▶ [INFORMATION PROVIDED]:
■ ■ ■ ■
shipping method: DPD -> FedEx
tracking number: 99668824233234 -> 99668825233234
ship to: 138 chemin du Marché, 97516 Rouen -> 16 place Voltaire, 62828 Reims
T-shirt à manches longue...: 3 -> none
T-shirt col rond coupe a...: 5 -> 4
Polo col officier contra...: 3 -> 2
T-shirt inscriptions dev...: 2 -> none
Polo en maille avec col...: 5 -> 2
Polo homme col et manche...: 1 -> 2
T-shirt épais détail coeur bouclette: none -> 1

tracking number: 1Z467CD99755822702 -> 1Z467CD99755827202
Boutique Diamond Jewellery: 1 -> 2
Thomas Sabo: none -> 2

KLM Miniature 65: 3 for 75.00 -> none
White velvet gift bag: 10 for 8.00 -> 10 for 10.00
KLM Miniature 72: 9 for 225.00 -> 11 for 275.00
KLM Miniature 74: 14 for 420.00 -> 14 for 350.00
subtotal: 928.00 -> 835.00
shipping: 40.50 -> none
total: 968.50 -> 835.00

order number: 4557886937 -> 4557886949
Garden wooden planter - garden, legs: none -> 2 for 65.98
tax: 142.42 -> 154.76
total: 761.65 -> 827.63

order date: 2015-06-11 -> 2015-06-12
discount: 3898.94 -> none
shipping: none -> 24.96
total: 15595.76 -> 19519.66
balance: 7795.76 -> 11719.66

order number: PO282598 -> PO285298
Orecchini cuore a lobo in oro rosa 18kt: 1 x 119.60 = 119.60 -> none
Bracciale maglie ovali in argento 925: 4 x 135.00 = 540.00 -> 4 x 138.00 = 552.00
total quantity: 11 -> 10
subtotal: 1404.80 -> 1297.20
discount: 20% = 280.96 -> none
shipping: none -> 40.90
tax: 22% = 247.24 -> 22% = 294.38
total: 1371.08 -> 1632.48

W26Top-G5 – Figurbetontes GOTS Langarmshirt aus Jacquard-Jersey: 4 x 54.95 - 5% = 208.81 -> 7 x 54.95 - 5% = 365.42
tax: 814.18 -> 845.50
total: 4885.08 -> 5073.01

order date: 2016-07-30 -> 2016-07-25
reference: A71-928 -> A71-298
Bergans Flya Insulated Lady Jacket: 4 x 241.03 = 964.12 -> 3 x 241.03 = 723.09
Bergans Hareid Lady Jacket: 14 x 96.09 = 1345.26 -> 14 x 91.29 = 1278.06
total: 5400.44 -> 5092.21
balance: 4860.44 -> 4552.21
■ ■ ■ ■
The records above are to be printed in full, exactly as they appear.

▶ [RESULT]:
shipping method: DPD -> FedEx
tracking number: 99668824233234 -> 99668825233234
ship to: 138 chemin du Marché, 97516 Rouen -> 16 place Voltaire, 62828 Reims
T-shirt à manches longue...: 3 -> none
T-shirt col rond coupe a...: 5 -> 4
Polo col officier contra...: 3 -> 2
T-shirt inscriptions dev...: 2 -> none
Polo en maille avec col...: 5 -> 2
Polo homme col et manche...: 1 -> 2
T-shirt épais détail coeur bouclette: none -> 1

tracking number: 1Z467CD99755822702 -> 1Z467CD99755827202
Boutique Diamond Jewellery: 1 -> 2
Thomas Sabo: none -> 2

KLM Miniature 65: 3 for 75.00 -> none
White velvet gift bag: 10 for 8.00 -> 10 for 10.00
KLM Miniature 72: 9 for 225.00 -> 11 for 275.00
KLM Miniature 74: 14 for 420.00 -> 14 for 350.00
subtotal: 928.00 -> 835.00
shipping: 40.50 -> none
total: 968.50 -> 835.00

order number: 4557886937 -> 4557886949
Garden wooden planter - garden, legs: none -> 2 for 65.98
tax: 142.42 -> 154.76
total: 761.65 -> 827.63

order date: 2015-06-11 -> 2015-06-12
discount: 3898.94 -> none
shipping: none -> 24.96
total: 15595.76 -> 19519.66
balance: 7795.76 -> 11719.66

order number: PO282598 -> PO285298
Orecchini cuore a lobo in oro rosa 18kt: 1 x 119.60 = 119.60 -> none
Bracciale maglie ovali in argento 925: 4 x 135.00 = 540.00 -> 4 x 138.00 = 552.00
total quantity: 11 -> 10
subtotal: 1404.80 -> 1297.20
discount: 20% = 280.96 -> none
shipping: none -> 40.90
tax: 22% = 247.24 -> 22% = 294.38
total: 1371.08 -> 1632.48

W26Top-G5 – Figurbetontes GOTS Langarmshirt aus Jacquard-Jersey: 4 x 54.95 - 5% = 208.81 -> 7 x 54.95 - 5% = 365.42
tax: 814.18 -> 845.50
total: 4885.08 -> 5073.01

order date: 2016-07-30 -> 2016-07-25
reference: A71-928 -> A71-298
Bergans Flya Insulated Lady Jacket: 4 x 241.03 = 964.12 -> 3 x 241.03 = 723.09
Bergans Hareid Lady Jacket: 14 x 96.09 = 1345.26 -> 14 x 91.29 = 1278.06
total: 5400.44 -> 5092.21
balance: 4860.44 -> 4552.21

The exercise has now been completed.